PROVIDED INFORMATION Block Start
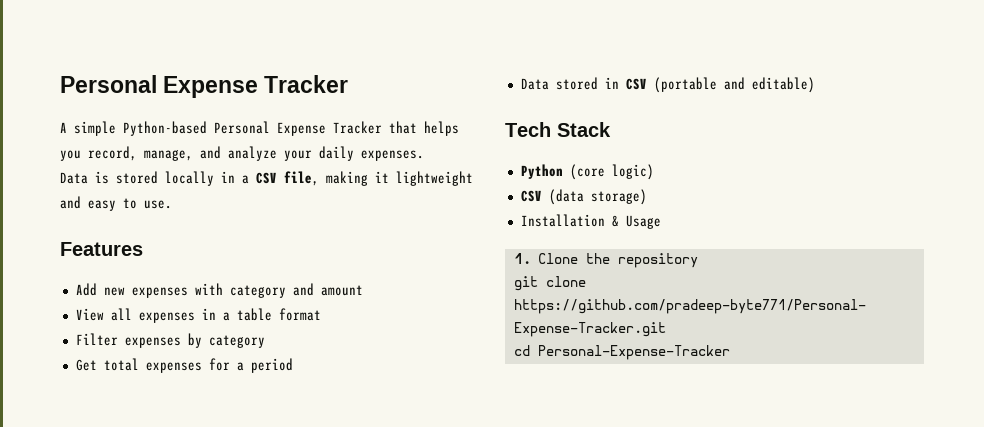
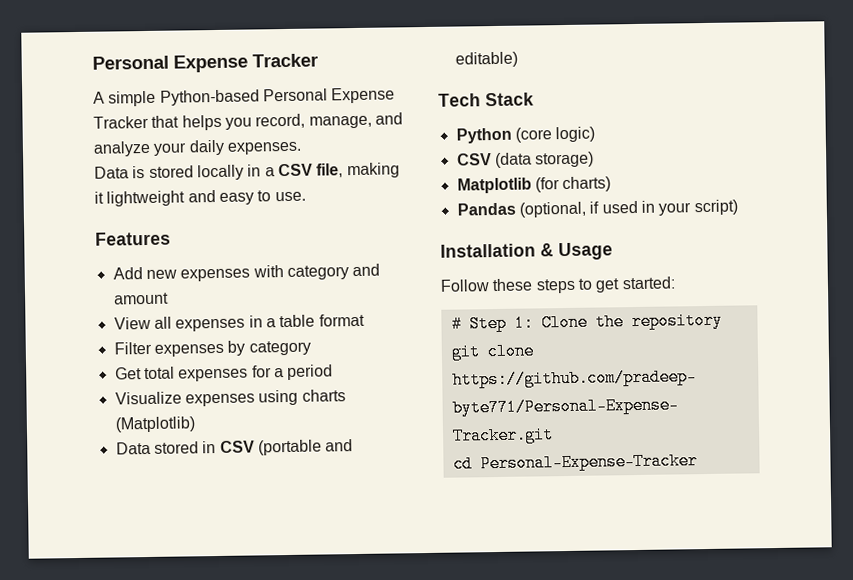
+ Visualize expenses using charts (Matplotlib)
+ Matplotlib (for charts)
+ Pandas (optional, if used in your script)
  Installation & Usage
- 1. Clone the repository
+ Follow these steps to get started:
+ # Step 1: Clone the repository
PROVIDED INFORMATION Block End
▸ **TASK DESCRIPTION**
Each record above must be returned exactly as written, with its pictures omitted.

▸ **EXERCISE SOLUTION**
+ Visualize expenses using charts (Matplotlib)
+ Matplotlib (for charts)
+ Pandas (optional, if used in your script)
  Installation & Usage
- 1. Clone the repository
+ Follow these steps to get started:
+ # Step 1: Clone the repository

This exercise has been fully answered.